• **TASK GOAL**: An exact, complete copy of the entries below is required, minus any pictures.

(Image comparison data)
┌────────

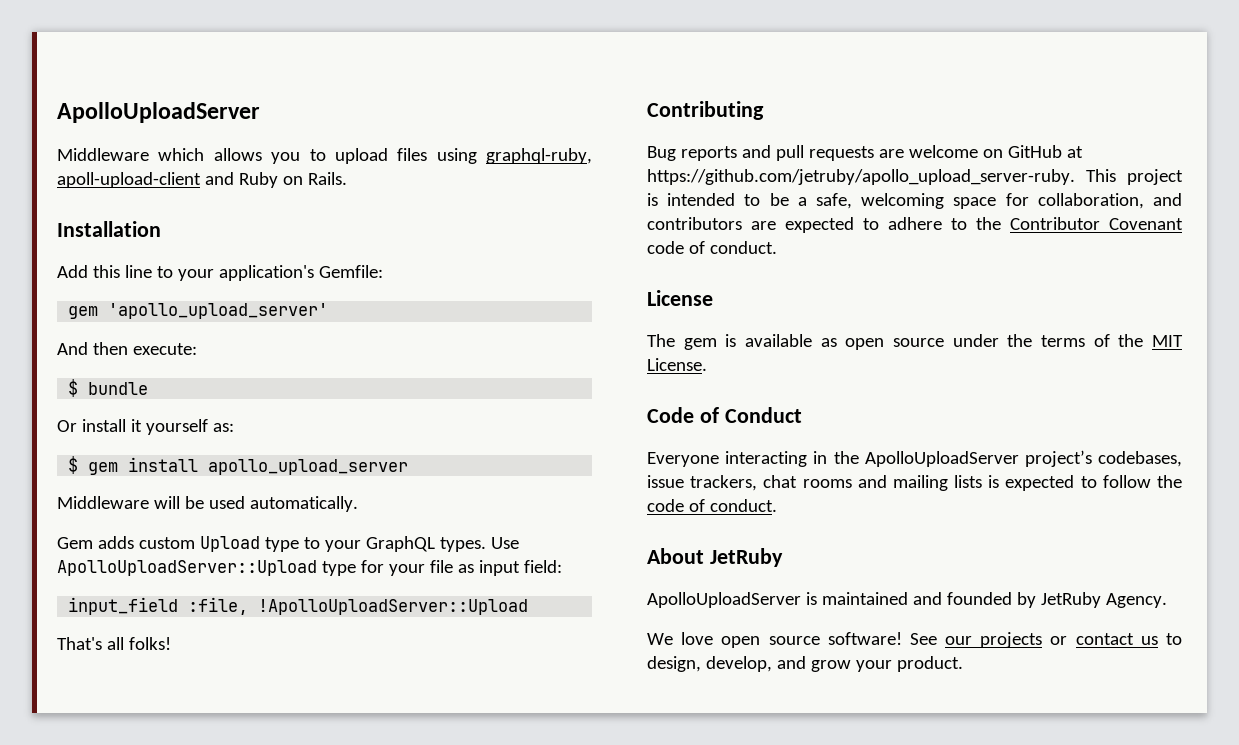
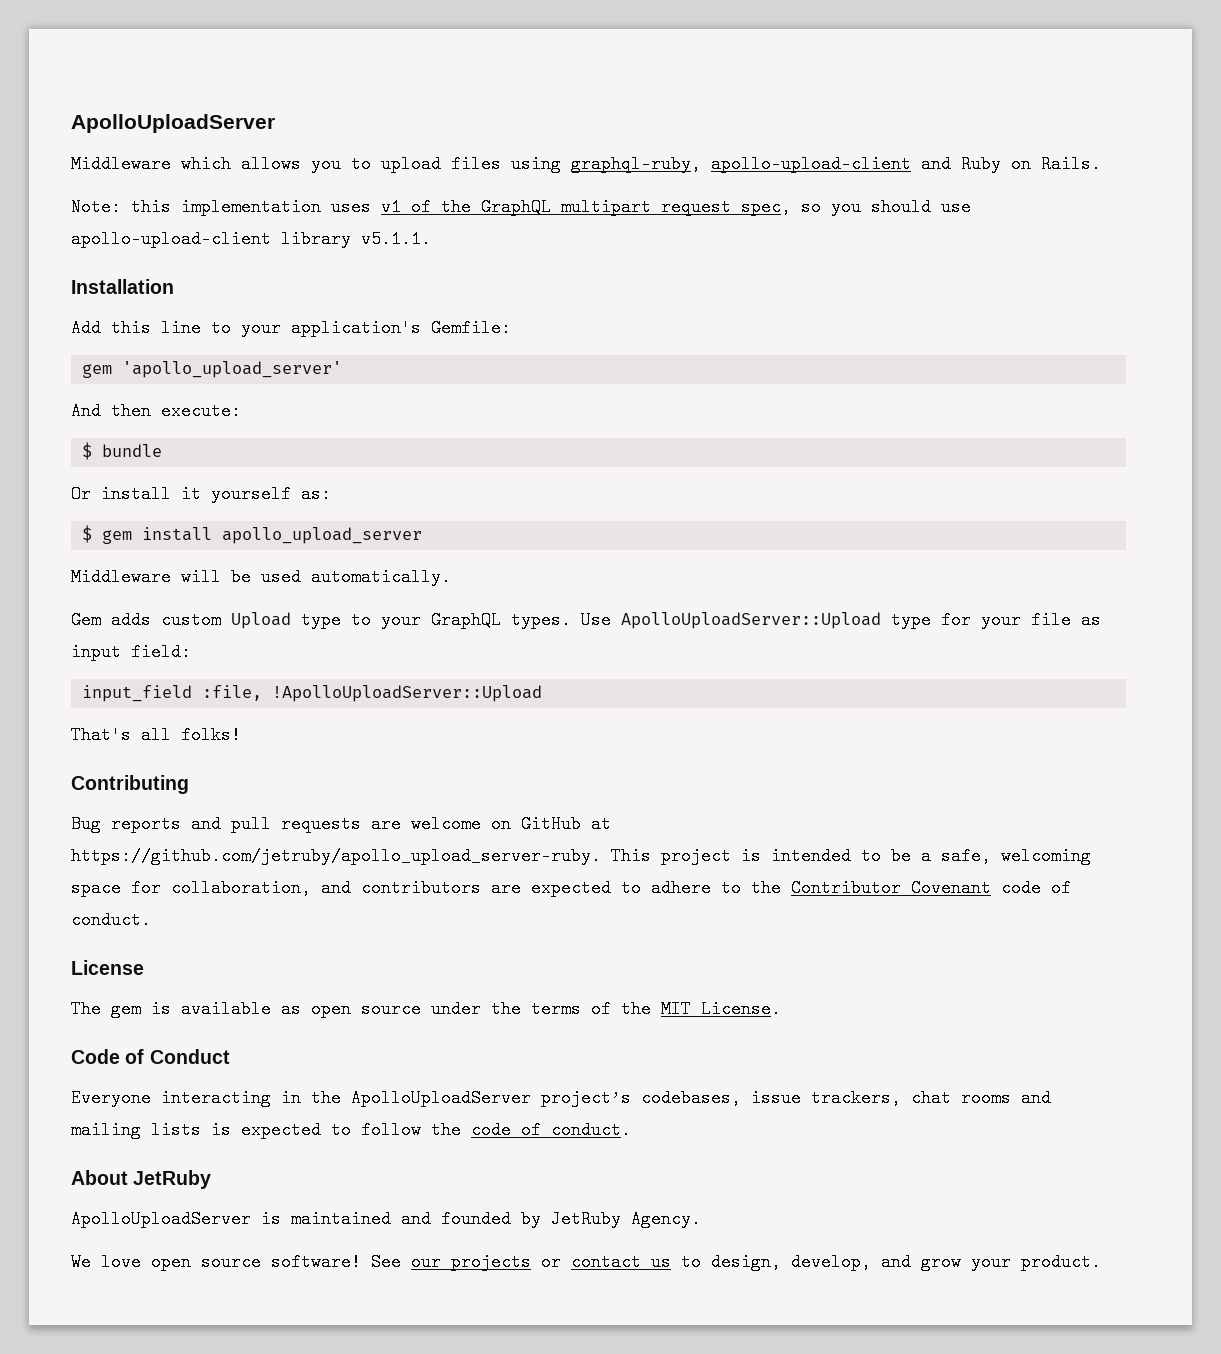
[57,172,201,188] apoll-upload-client -> [711,155,911,173] apollo-upload-client
(347, 178) none -> [71,198,971,216] [71,230,431,248] // Note: this implementation uses v1 of the GraphQL multipart request spec, so you should use apollo-upload-client library v5.1.1.

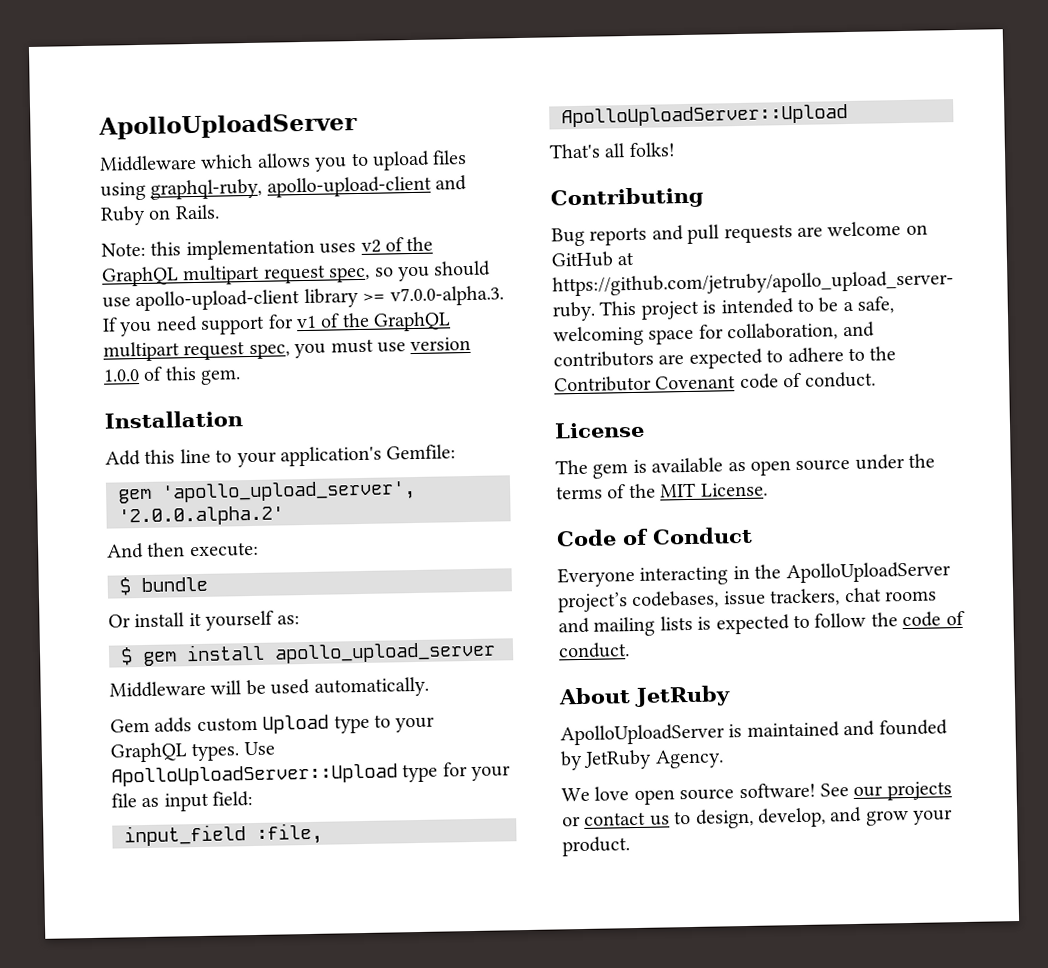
[381,198,401,216] v1 -> [360,239,381,253] v2
[361,230,431,248] v5.1.1. -> [362,285,504,307] [102,311,452,337] [103,336,472,362] [103,365,242,385] >= v7.0.0-alpha.3. If you need support for v1 of the GraphQL multipart request spec, you must use version 1.0.0 of this gem.
[122,361,343,378] 'apollo_upload_server' -> [161,479,416,504] [118,505,284,527] 'apollo_upload_server', '2.0.0.alpha.2'
[272,685,543,702] !ApolloUploadServer::Upload -> [561,104,848,128] ApolloUploadServer::Upload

└────────

• **OUTPUT OF THE EXERCISE**:
[57,172,201,188] apoll-upload-client -> [711,155,911,173] apollo-upload-client
(347, 178) none -> [71,198,971,216] [71,230,431,248] // Note: this implementation uses v1 of the GraphQL multipart request spec, so you should use apollo-upload-client library v5.1.1.

[381,198,401,216] v1 -> [360,239,381,253] v2
[361,230,431,248] v5.1.1. -> [362,285,504,307] [102,311,452,337] [103,336,472,362] [103,365,242,385] >= v7.0.0-alpha.3. If you need support for v1 of the GraphQL multipart request spec, you must use version 1.0.0 of this gem.
[122,361,343,378] 'apollo_upload_server' -> [161,479,416,504] [118,505,284,527] 'apollo_upload_server', '2.0.0.alpha.2'
[272,685,543,702] !ApolloUploadServer::Upload -> [561,104,848,128] ApolloUploadServer::Upload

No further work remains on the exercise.